Imaginez Nairobi sans Archives…
Si, par un malheureux sort, Archives venait à disparaître, voici ce qui se passerait :
1. Les Matatus Perdus
“Shuka Archives!” serait un souvenir du passé. Les makangas (receveurs de matatus) devraient revoir tout leur vocabulaire. “Shuka CBD” ? Pas pareil. “Shuka Hilton” ? Trop chic. Rien ne remplacera Archives.
2. Les Nairobiens Déboussolés
“Niko Archives, uko wapi?” est la phrase de ralliement la plus utilisée en ville. Sans Archives, fixer un point de rencontre deviendrait une mission militaire.
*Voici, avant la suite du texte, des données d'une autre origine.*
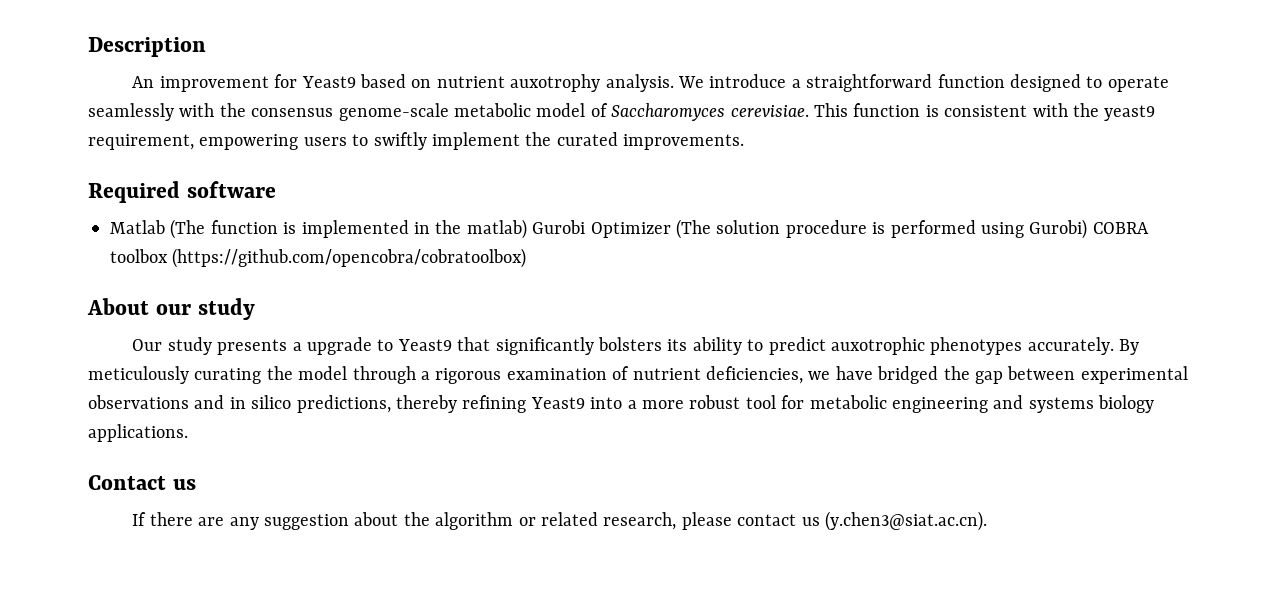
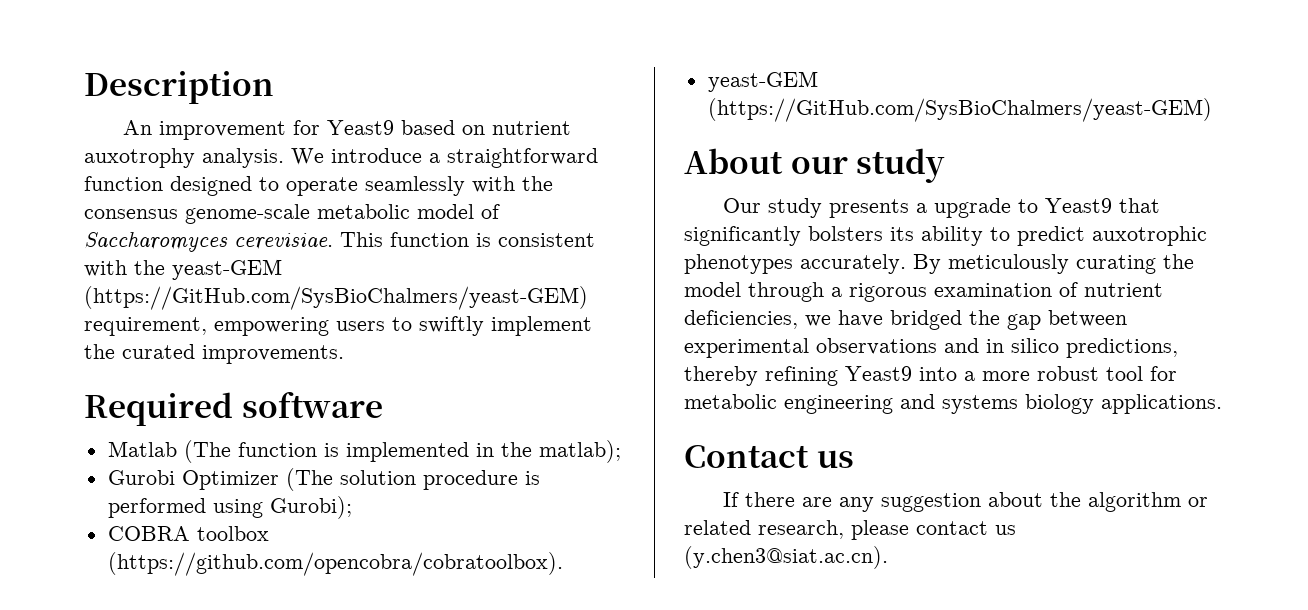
- This function is consistent with the yeast9 requirement, empowering users to swiftly implement the curated improvements.
+ This function is consistent with the yeast-GEM (https://GitHub.com/SysBioChalmers/yeast-GEM) requirement, empowering users to swiftly implement the curated improvements.
- Matlab (The function is implemented in the matlab) Gurobi Optimizer (The solution procedure is performed using Gurobi) COBRA toolbox (https://github.com/opencobra/cobratoolbox)
+ Matlab (The function is implemented in the matlab);
+ Gurobi Optimizer (The solution procedure is performed using Gurobi);
+ COBRA toolbox (https://github.com/opencobra/cobratoolbox).
+ yeast-GEM (https://GitHub.com/SysBioChalmers/yeast-GEM)

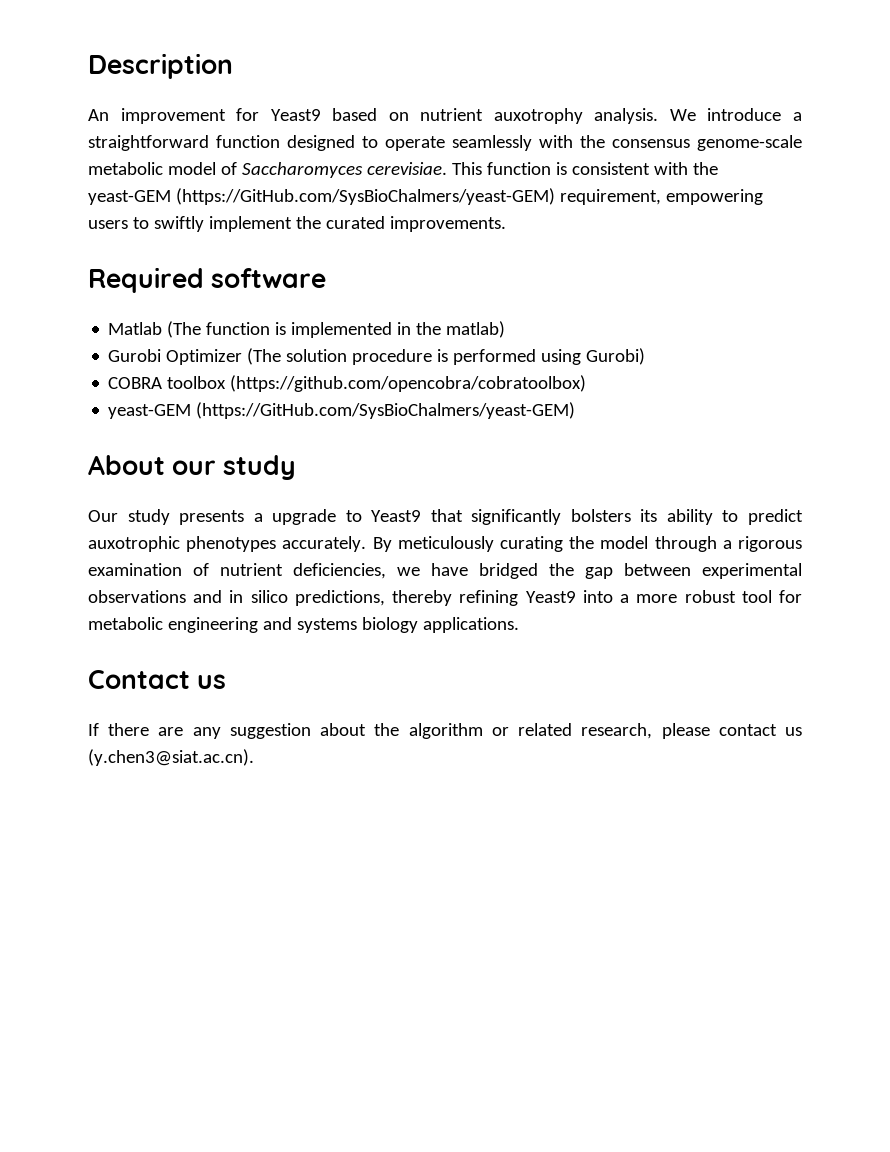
- Matlab (The function is implemented in the matlab);
+ Matlab (The function is implemented in the matlab)
- Gurobi Optimizer (The solution procedure is performed using Gurobi);
+ Gurobi Optimizer (The solution procedure is performed using Gurobi)
- COBRA toolbox (https://github.com/opencobra/cobratoolbox).
+ COBRA toolbox (https://github.com/opencobra/cobratoolbox)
3. Les Premiers Rendez-vous en Péril
Archives est le premier checkpoint de l’amour à Nairobi. Avant de se lancer dans un date, on commence souvent par un “Tuonane Archives” (On se voit à Archives). Sans ce point de rencontre, combien de couples ne se trouveraient jamais ?
4. Les Mamambogas et Street Vendors en Détresse
Des vendeurs de fruits aux marchands de coques de téléphone, Archives est un véritable centre commercial à ciel ouvert. Enlever Archives, c’est comme supprimer un marché entier.
5. Les Touristes Coincés
Pour les visiteurs, Archives est un phare dans l’océan des rues de Nairobi. Supprimez-le, et ils erreront comme des âmes perdues entre Moi Avenue et Tom Mboya Street.